Exercise goal: Only the lines below between the ones containing "Men Bengals Sean Clifford Vapor Limited Black: 3" and "total: 1712.15 -> 1725.00", inclusive, are to be reproduced, each exactly as it stands.

Task data:
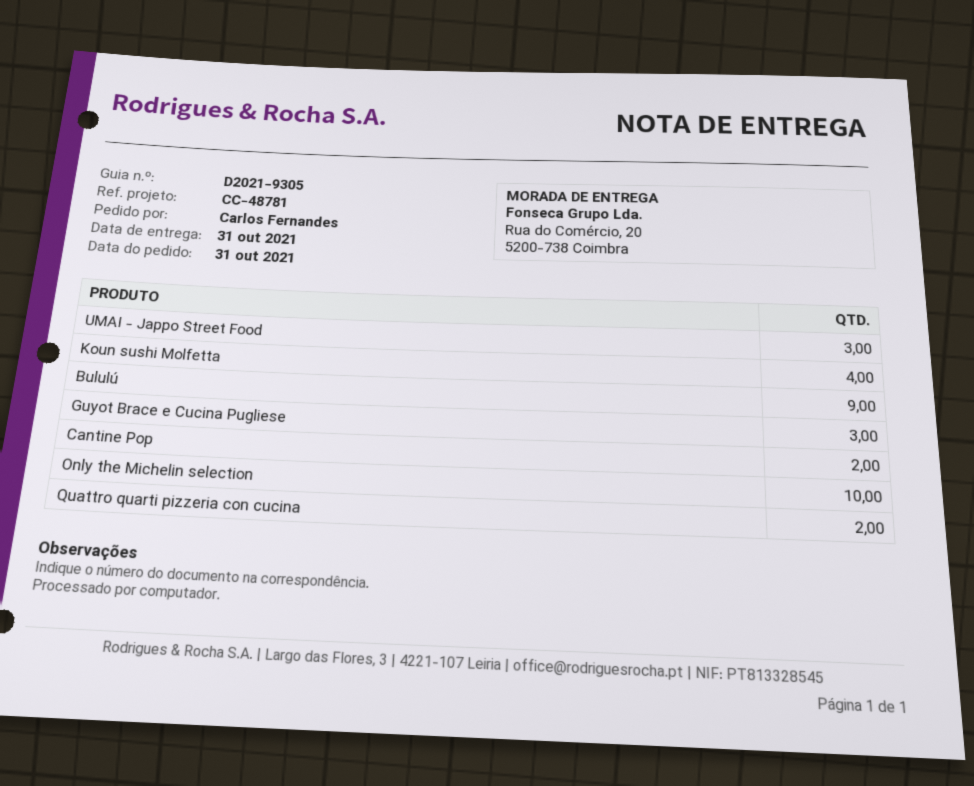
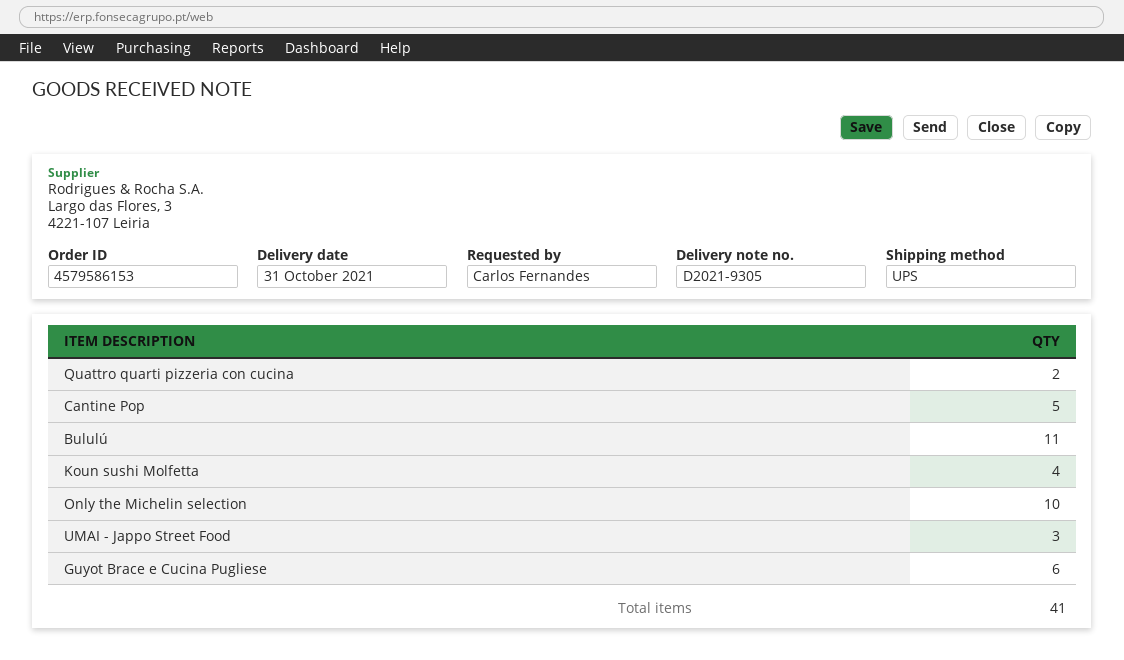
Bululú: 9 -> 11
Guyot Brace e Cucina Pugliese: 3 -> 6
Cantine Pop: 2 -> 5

* * *

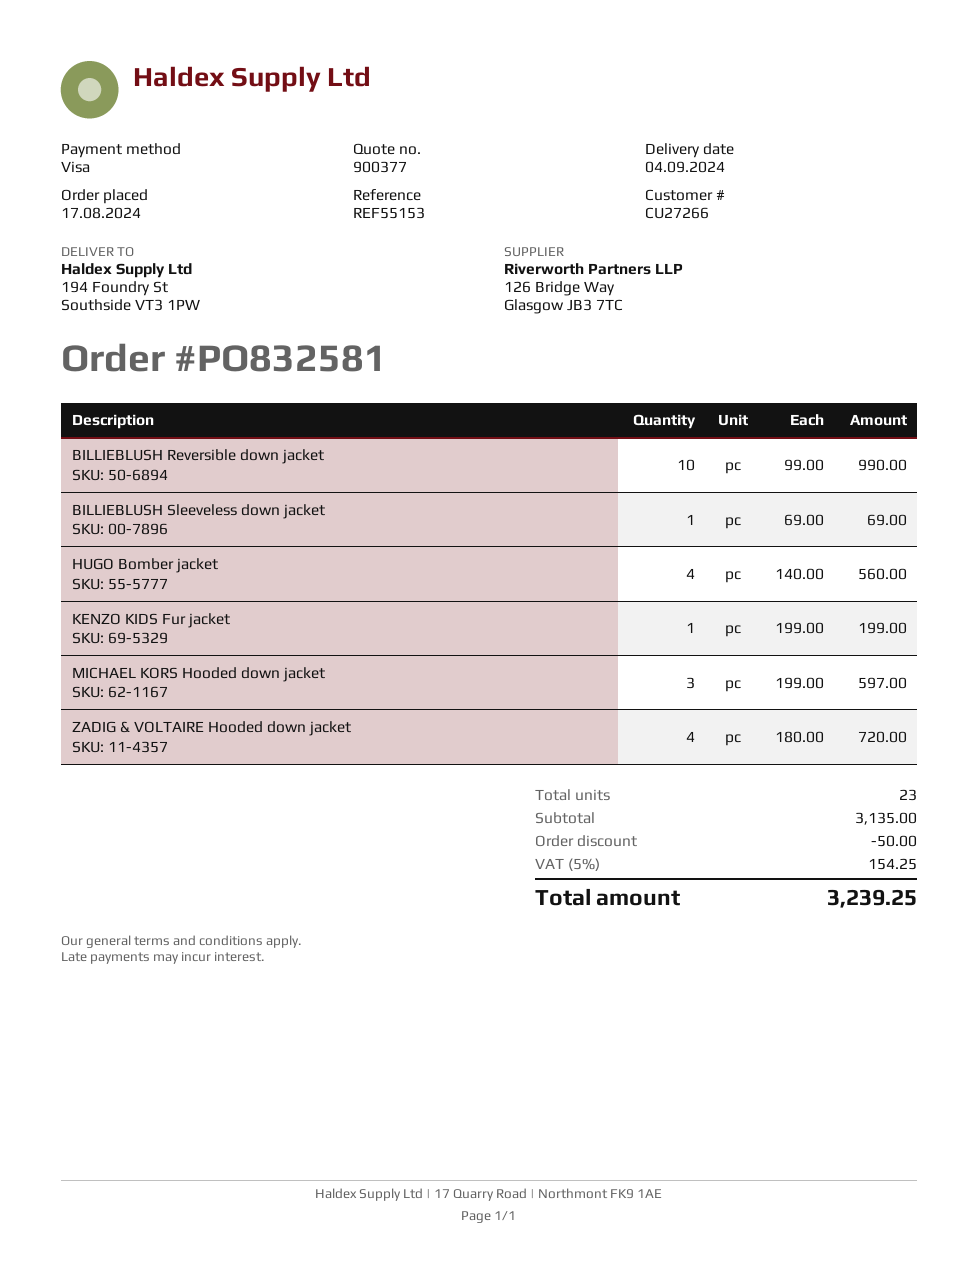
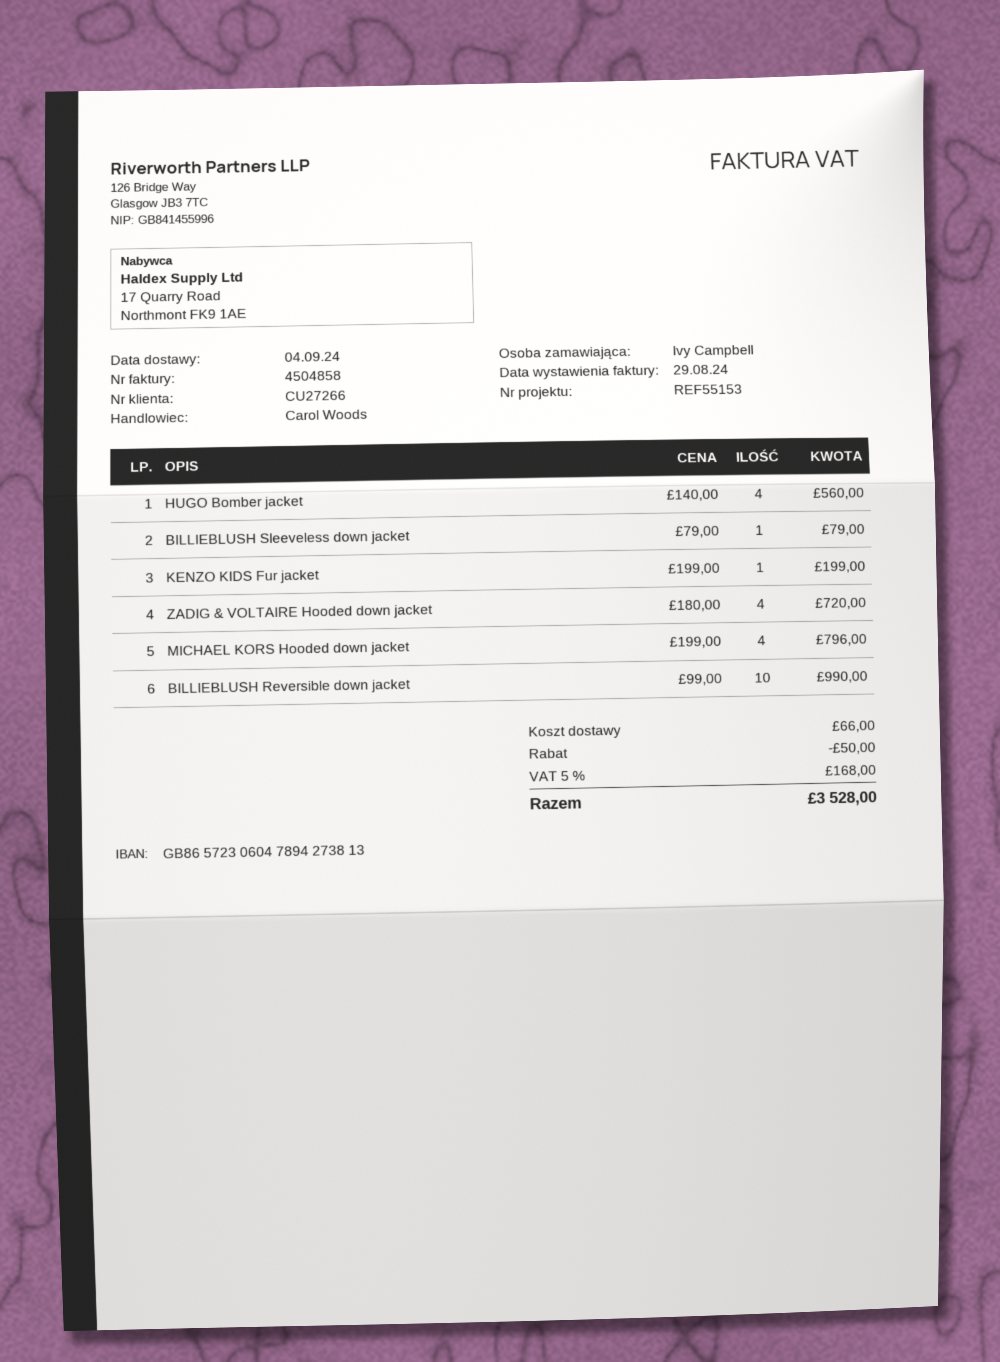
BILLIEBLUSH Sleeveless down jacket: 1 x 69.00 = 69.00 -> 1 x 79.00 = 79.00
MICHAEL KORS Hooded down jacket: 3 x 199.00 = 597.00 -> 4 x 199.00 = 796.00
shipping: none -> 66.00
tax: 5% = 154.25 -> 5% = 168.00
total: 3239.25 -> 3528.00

...

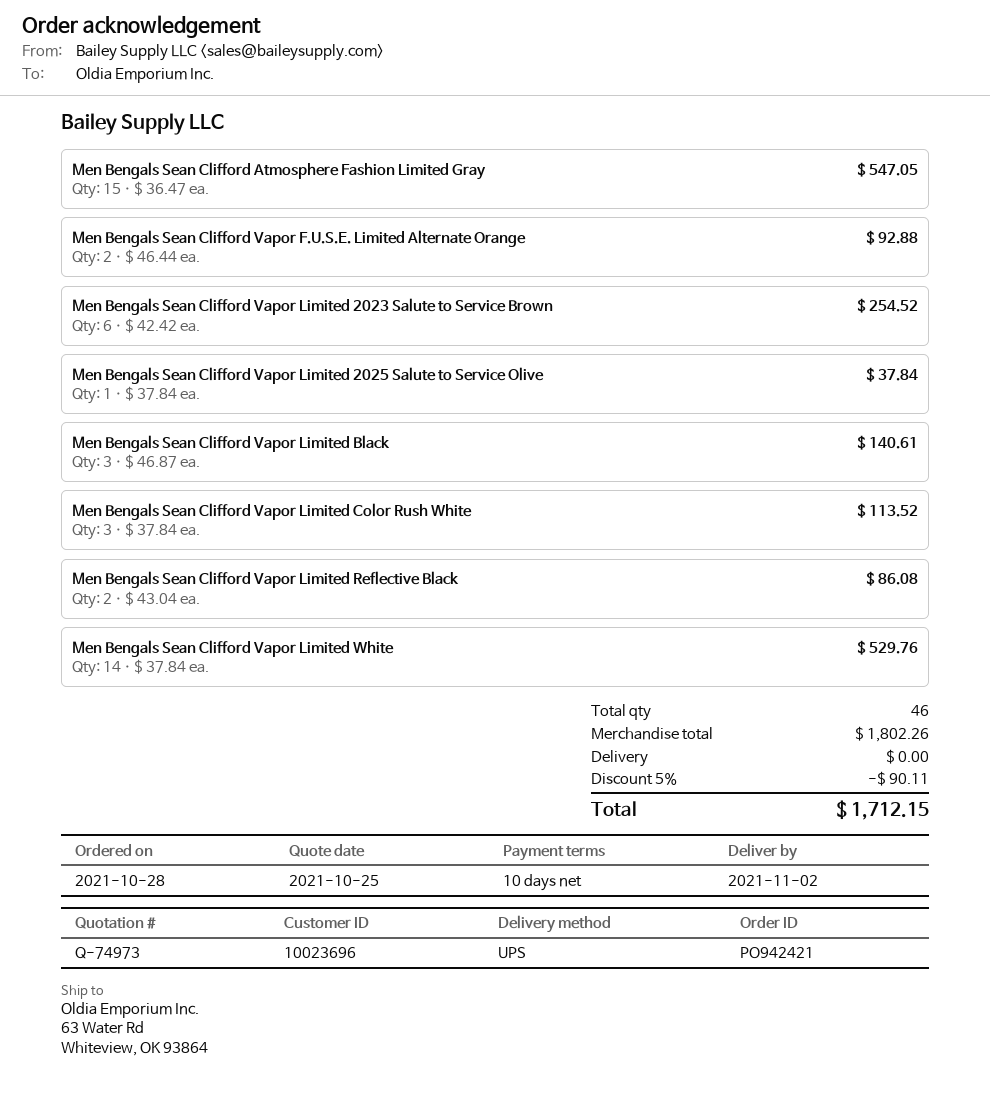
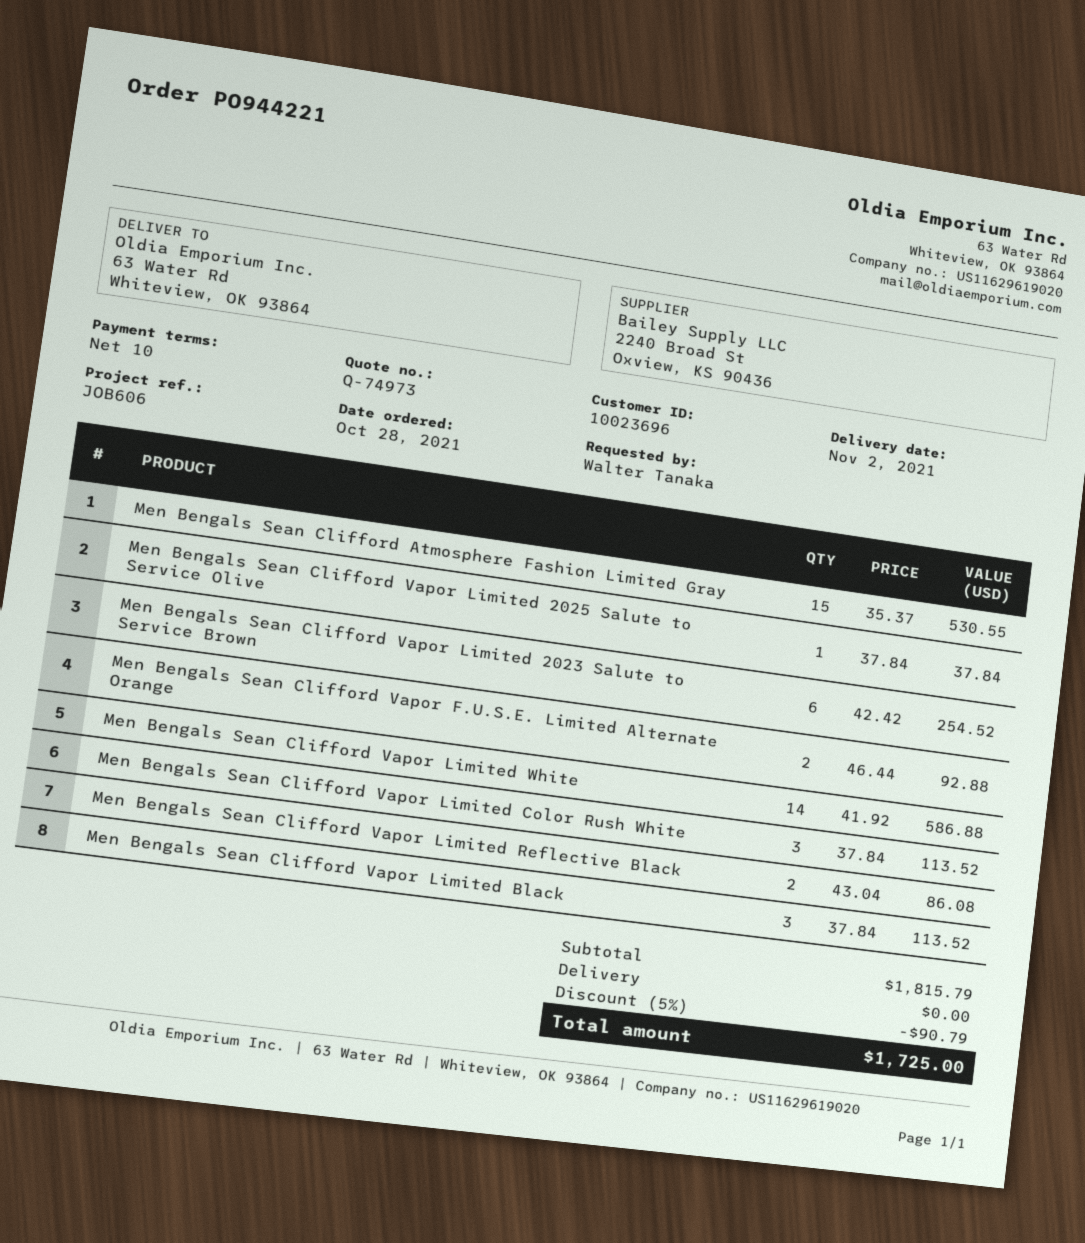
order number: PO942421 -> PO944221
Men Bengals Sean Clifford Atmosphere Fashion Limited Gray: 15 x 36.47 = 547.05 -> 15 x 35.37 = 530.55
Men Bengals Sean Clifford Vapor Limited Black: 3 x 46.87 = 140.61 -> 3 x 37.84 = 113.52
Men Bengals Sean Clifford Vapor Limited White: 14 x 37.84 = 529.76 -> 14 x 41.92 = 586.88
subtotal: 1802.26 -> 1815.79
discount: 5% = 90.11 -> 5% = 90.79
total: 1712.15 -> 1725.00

Exercise solution:
Men Bengals Sean Clifford Vapor Limited Black: 3 x 46.87 = 140.61 -> 3 x 37.84 = 113.52
Men Bengals Sean Clifford Vapor Limited White: 14 x 37.84 = 529.76 -> 14 x 41.92 = 586.88
subtotal: 1802.26 -> 1815.79
discount: 5% = 90.11 -> 5% = 90.79
total: 1712.15 -> 1725.00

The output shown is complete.